3. Pronouns must have clear antecedents

 In Sentence A, the pronoun “they” is used twice to refer to different things. Even if those uses were correct, the possible confusion would have justified some correction. If “they” said that “they” only take unopened items, was it the “someone” or the “company” speaking? And do returns go through the “company” or “someone at the help desk”? You may be able to figure out the answers logically, but on the GMAT, you’re expected to correct sentences in such a way as to eliminate possible confusion about the antecedent to which a pronoun refers. Let’s look at a couple of ways that we can give Sentence A new, grammatically correct life:


Sentence B:

I spoke to someone at the help desk, and asked what kinds of product returns the company allows; she told me that it only takes unopened items.

Here, we’ve replaced the incorrect plural pronouns with singular ones, correcting the first and second issues; in so doing, we’ve also eliminated the third problem, since there is no longer any potential confusion as to the correct antecedents for each pronoun. But this kind of straightforward correction won’t always be an option, so let’s look at another way that we could fix this sentence:

Sentence C:

I spoke to someone at the help desk, and asked what kinds of product returns the company allows; I was told that only unopened items are accepted.

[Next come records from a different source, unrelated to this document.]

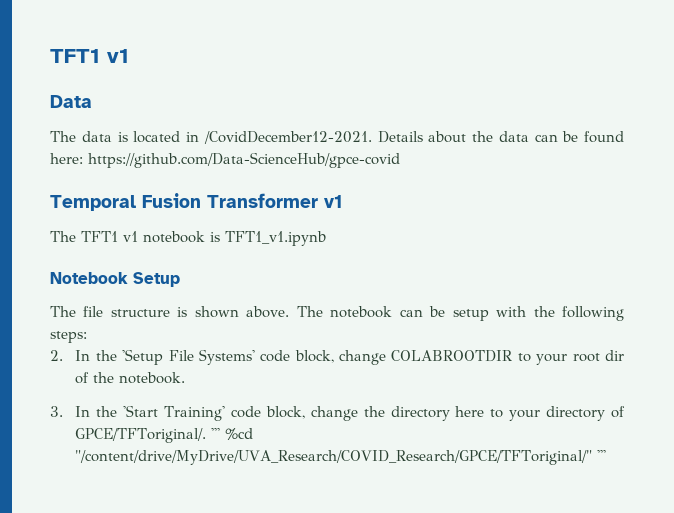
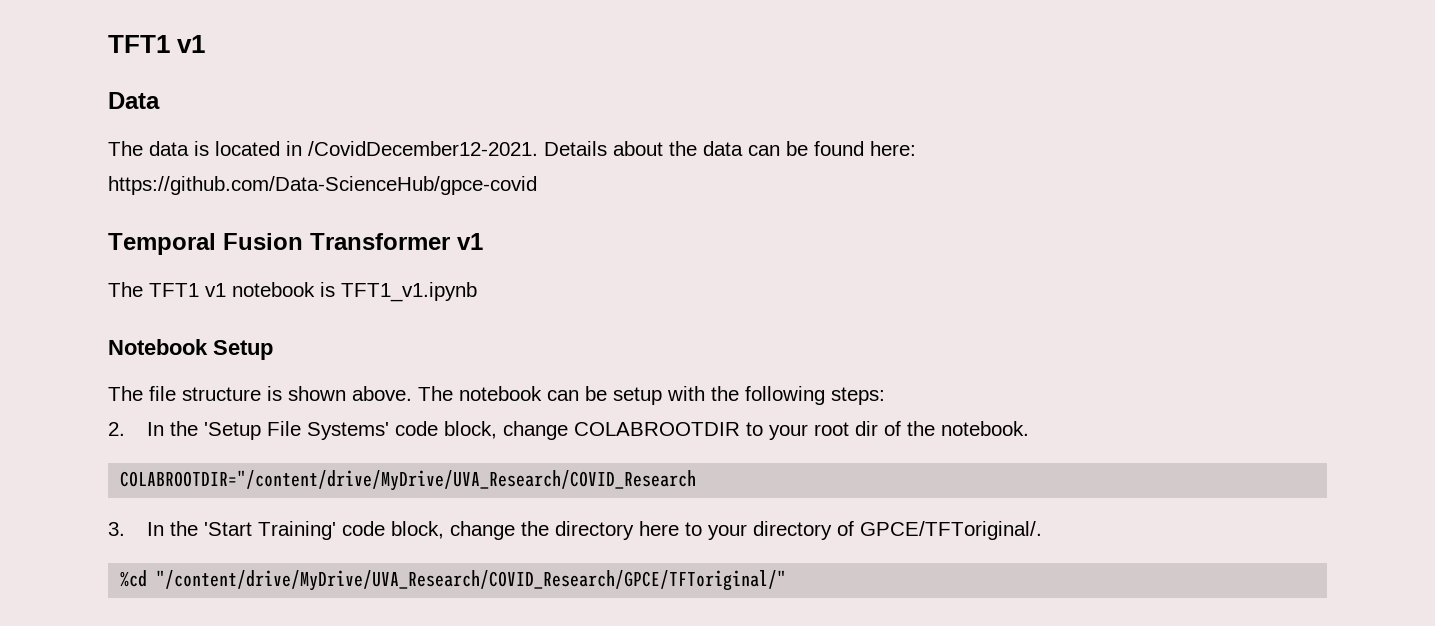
+ COLABROOTDIR="/content/drive/MyDrive/UVA_Research/COVID_Research
- 3. In the 'Start Training' code block, change the directory here to your directory of GPCE/TFToriginal/. ''' %cd "/content/drive/MyDrive/UVA_Research/COVID_Research/GPCE/TFToriginal/" '''
+ 3. In the 'Start Training' code block, change the directory here to your directory of GPCE/TFToriginal/.
+ %cd "/content/drive/MyDrive/UVA_Research/COVID_Research/GPCE/TFToriginal/"

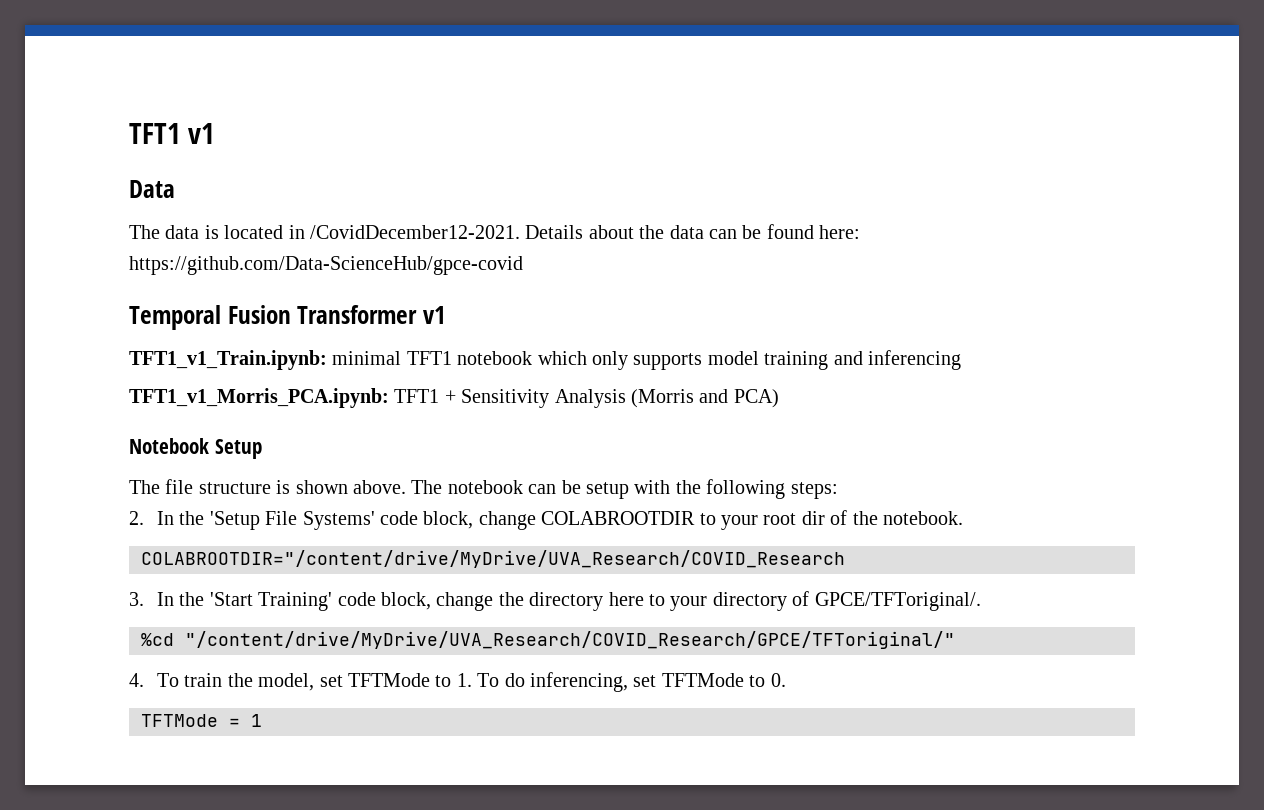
- The TFT1 v1 notebook is TFT1_v1.ipynb
+ TFT1_v1_Train.ipynb: minimal TFT1 notebook which only supports model training and inferencing
+ TFT1_v1_Morris_PCA.ipynb: TFT1 + Sensitivity Analysis (Morris and PCA)
+ 4. To train the model, set TFTMode to 1. To do inferencing, set TFTMode to 0.
+ TFTMode = 1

Here, the pronouns have been eliminated completely. The result is a sentence that uses the passive voice.  The passive voice is frowned upon, but it’s not technically incorrect, and when it’s the only alternative to a clear error like using a plural pronoun for a singular antecedent, go with it.

The three rules of pronoun/antecedent usage above are consistently tested; start practicing and applying them now, and watch as Sentence Correction errors that you never even noticed before start popping out at you!